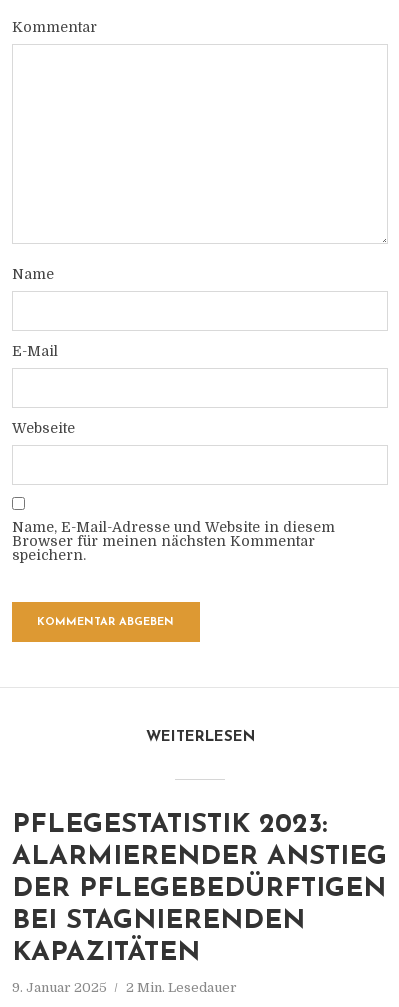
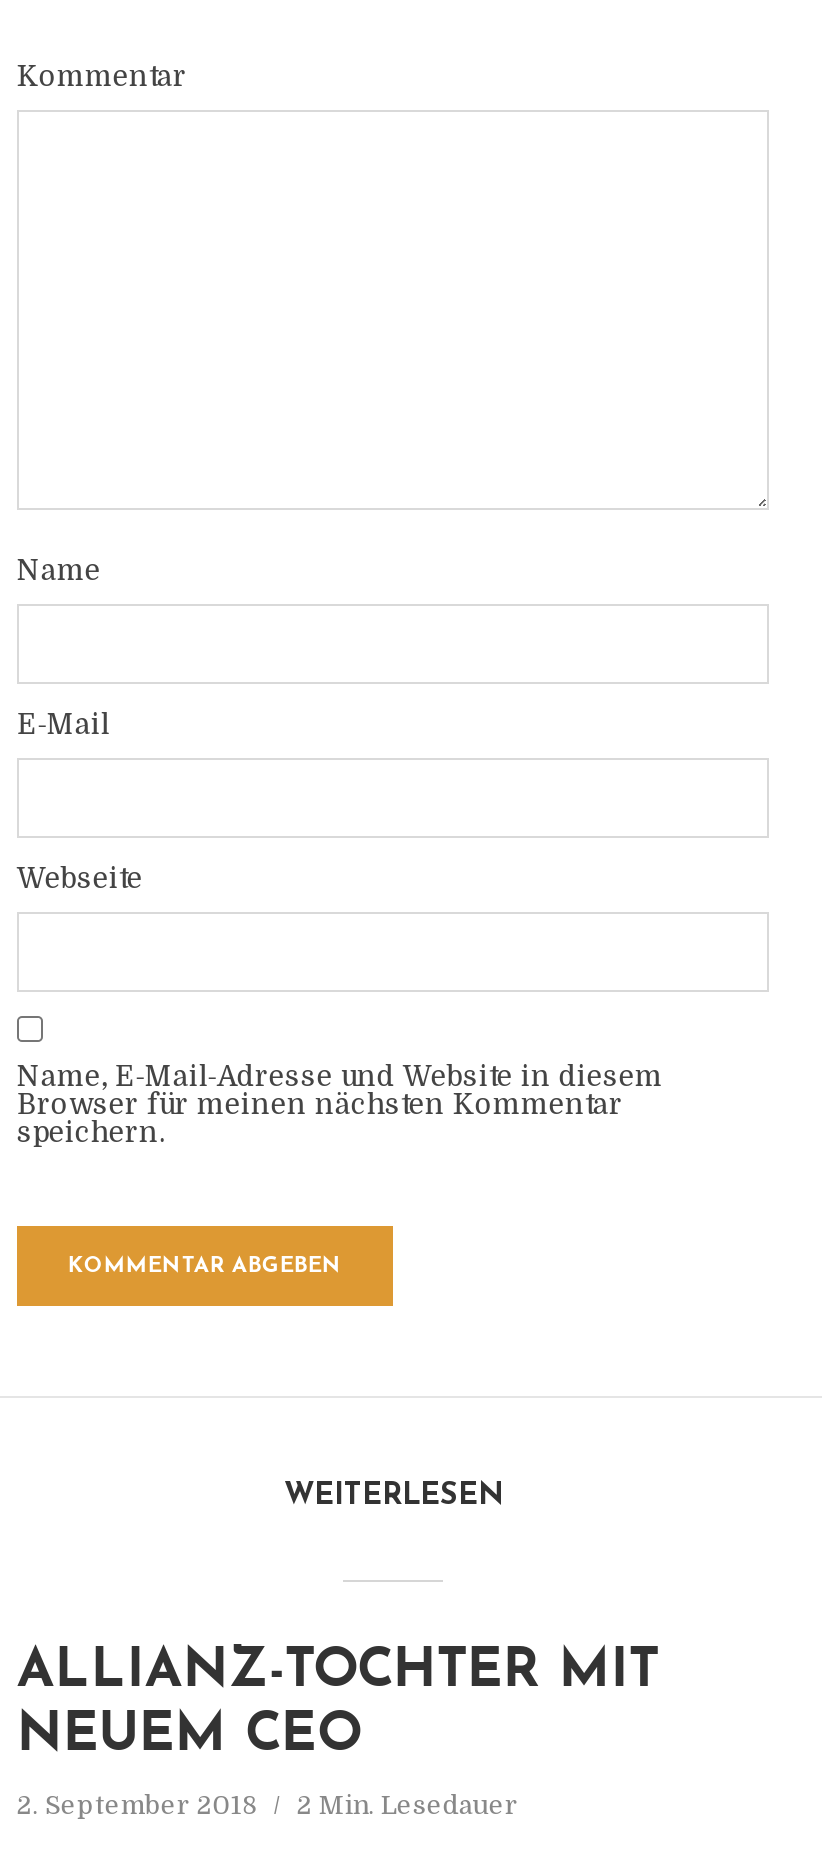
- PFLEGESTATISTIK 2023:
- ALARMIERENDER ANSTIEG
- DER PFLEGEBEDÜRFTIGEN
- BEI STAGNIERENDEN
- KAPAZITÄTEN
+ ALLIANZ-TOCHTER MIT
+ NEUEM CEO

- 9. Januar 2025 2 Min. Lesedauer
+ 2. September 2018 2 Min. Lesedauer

────────────────────────────────────────

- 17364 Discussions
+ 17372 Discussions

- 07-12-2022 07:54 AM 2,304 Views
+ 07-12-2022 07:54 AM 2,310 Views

────────────────────────────────────────

* [WHAT IS NEEDED]: Write down, word for word, the lines above from the one containing "- BEI STAGNIERENDEN" through the one containing "2018 2 Min. Lesedauer", both ends included.

* [TASK SOLUTION]:
- BEI STAGNIERENDEN
- KAPAZITÄTEN
+ ALLIANZ-TOCHTER MIT
+ NEUEM CEO

- 9. Januar 2025 2 Min. Lesedauer
+ 2. September 2018 2 Min. Lesedauer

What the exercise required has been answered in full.